▶ _THE TASK_
Look in the data below for the line that has "marked fields are", then print exactly every line from there through the line that has "margin-top: 44px ->", leaving pictures out.
INPUT DATA START
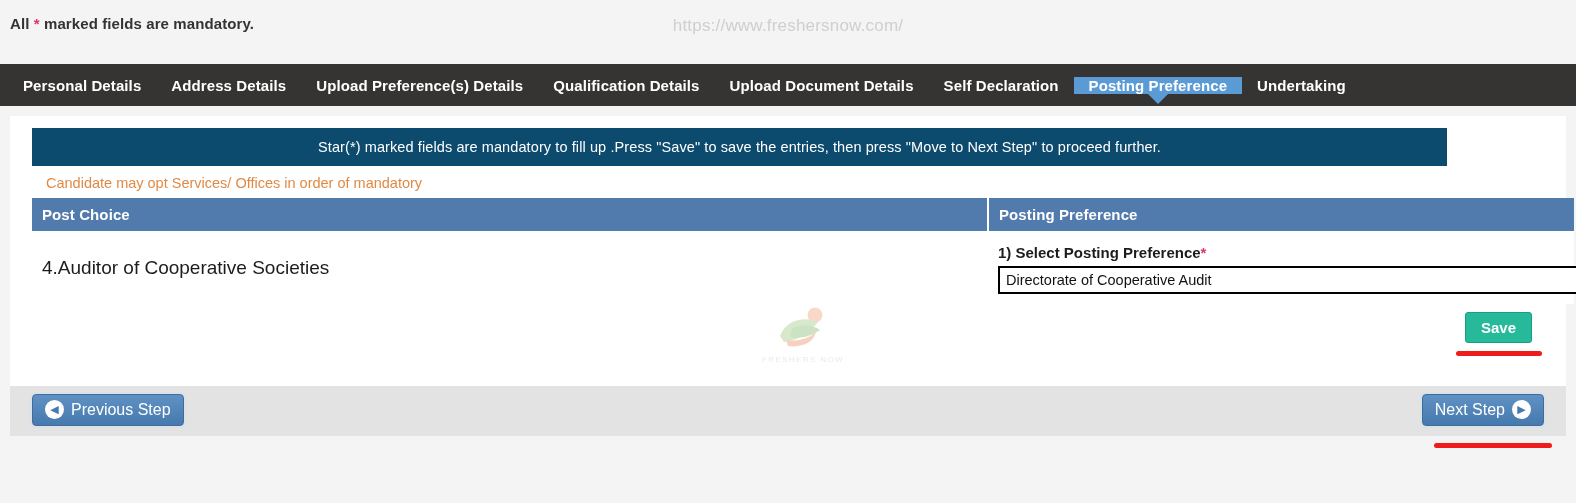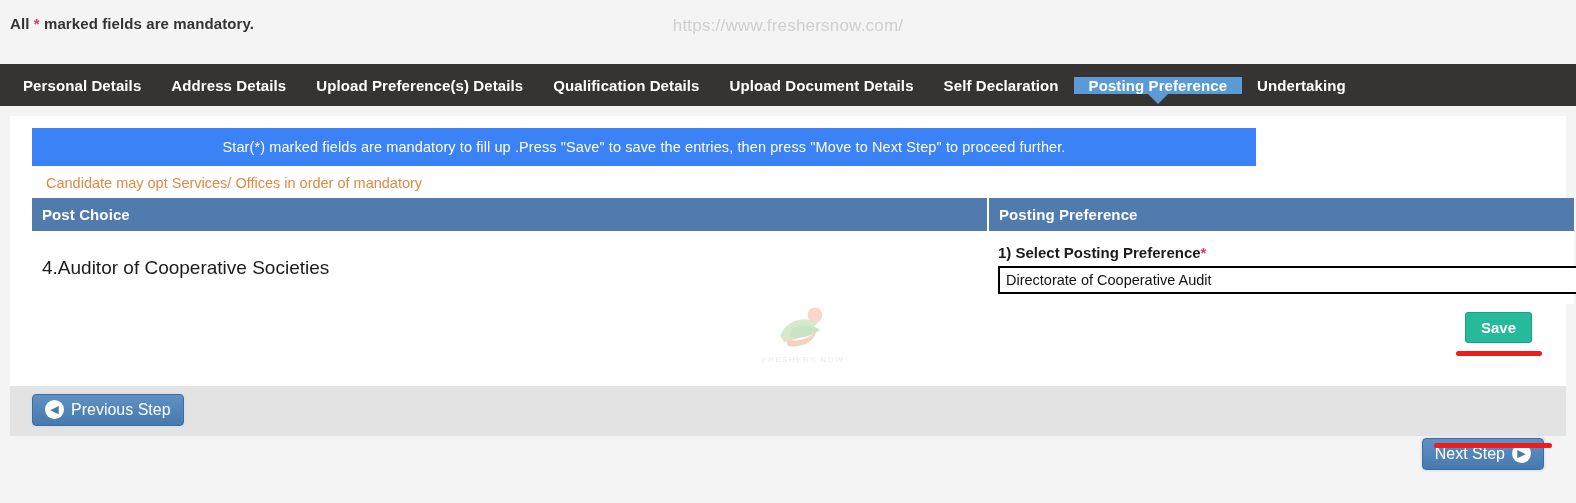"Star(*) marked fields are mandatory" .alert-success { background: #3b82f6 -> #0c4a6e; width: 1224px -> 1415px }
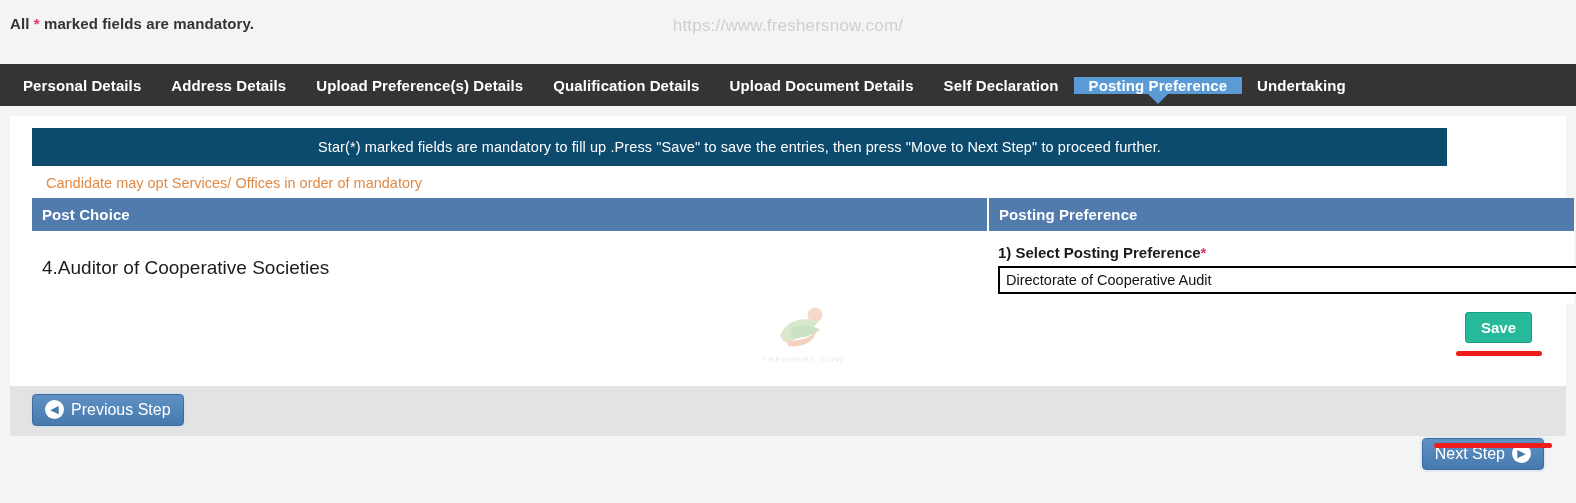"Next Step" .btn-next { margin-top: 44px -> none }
INPUT DATA END
INPUT DATA START
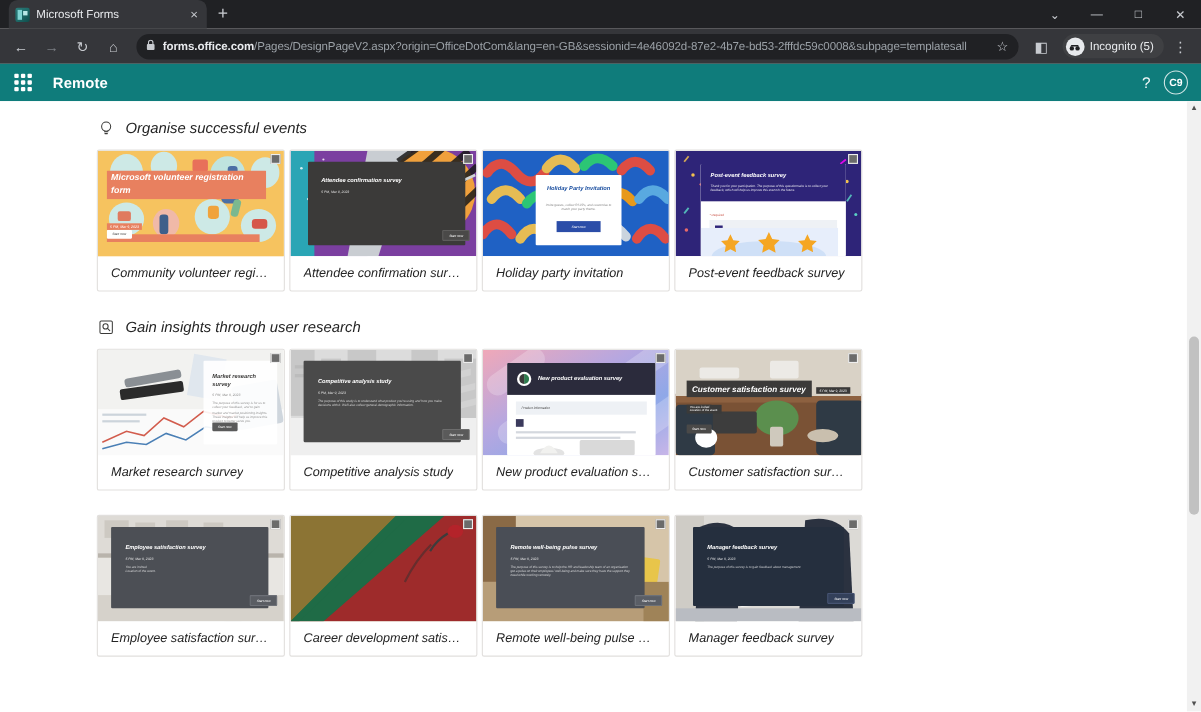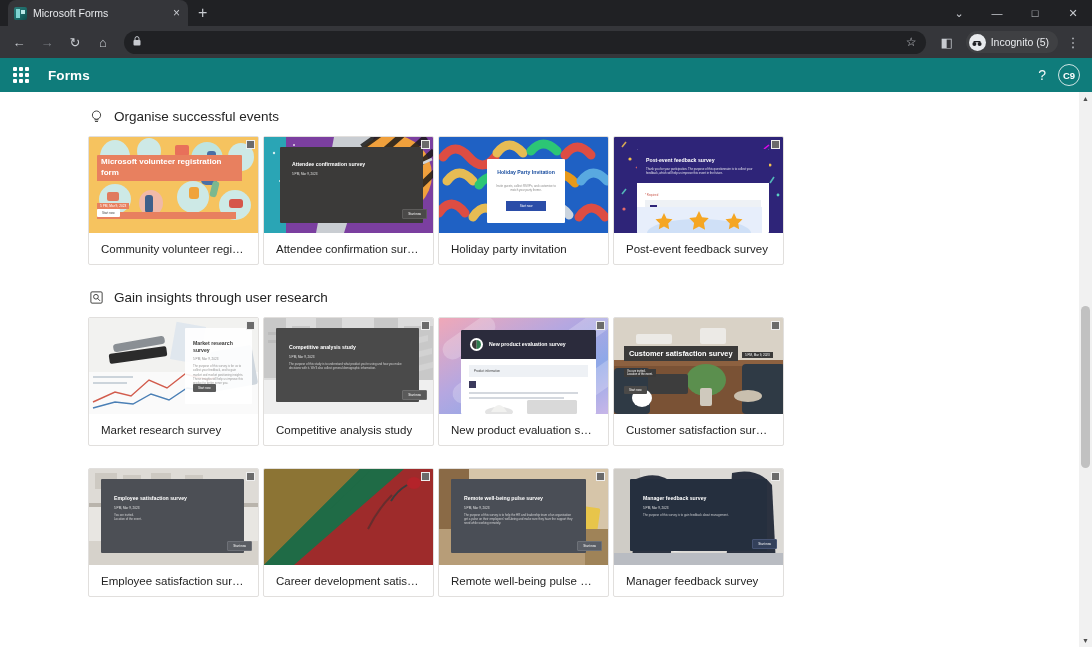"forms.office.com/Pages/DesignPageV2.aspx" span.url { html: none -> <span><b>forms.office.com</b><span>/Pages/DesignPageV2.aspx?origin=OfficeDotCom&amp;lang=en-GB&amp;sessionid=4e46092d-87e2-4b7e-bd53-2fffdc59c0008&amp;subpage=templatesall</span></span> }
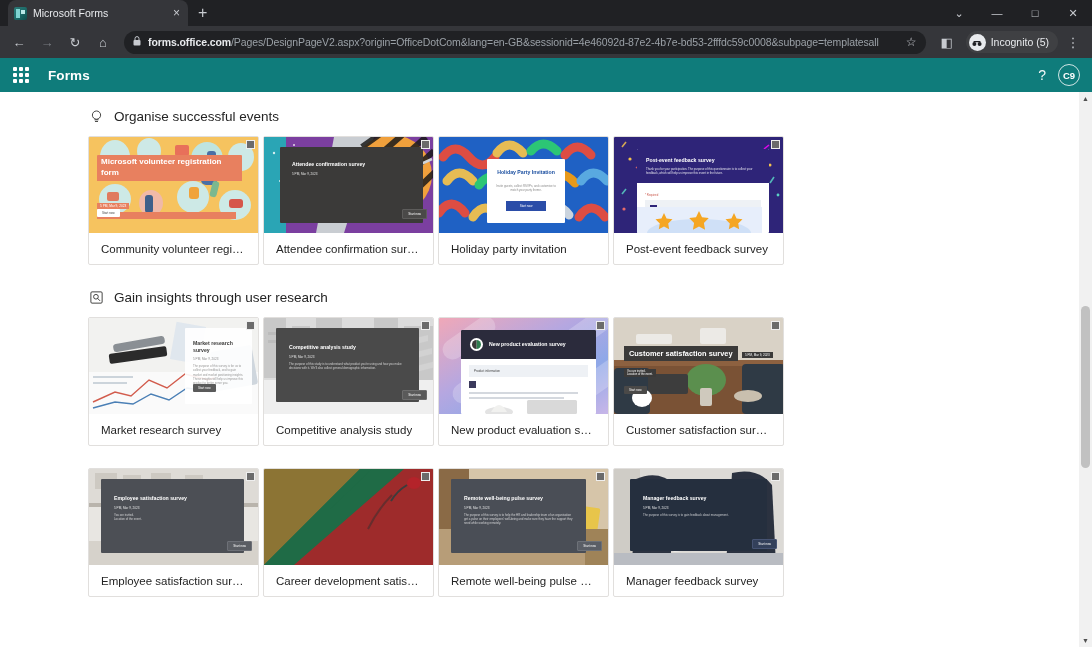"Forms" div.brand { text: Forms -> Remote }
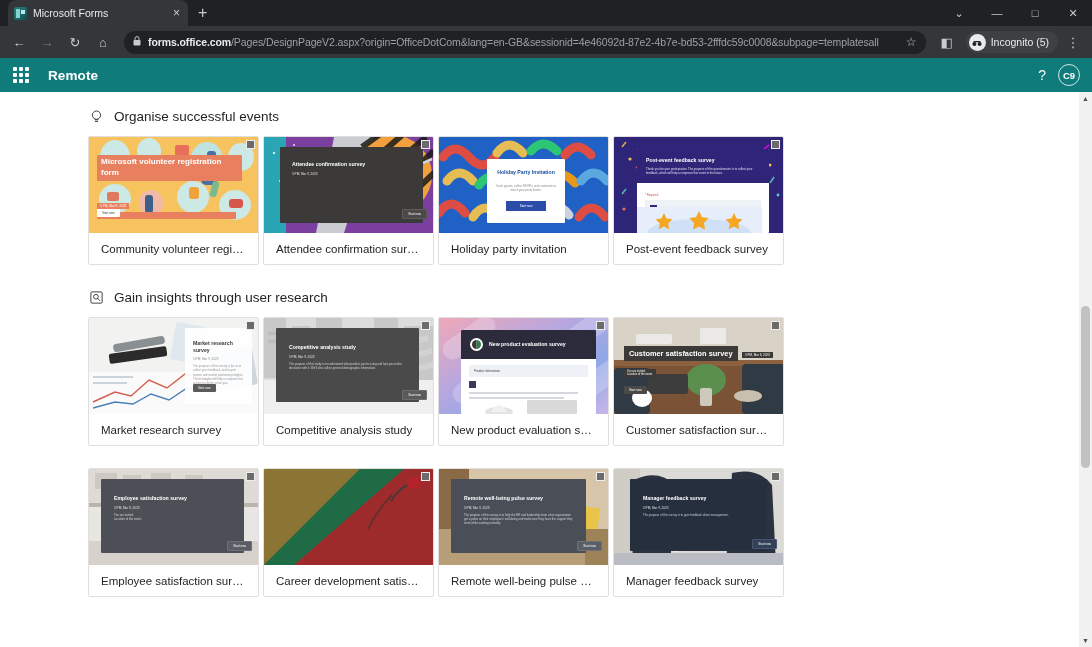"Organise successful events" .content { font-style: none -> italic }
INPUT DATA END
▶ _YOUR SOLUTION_
"Star(*) marked fields are mandatory" .alert-success { background: #3b82f6 -> #0c4a6e; width: 1224px -> 1415px }
"Next Step" .btn-next { margin-top: 44px -> none }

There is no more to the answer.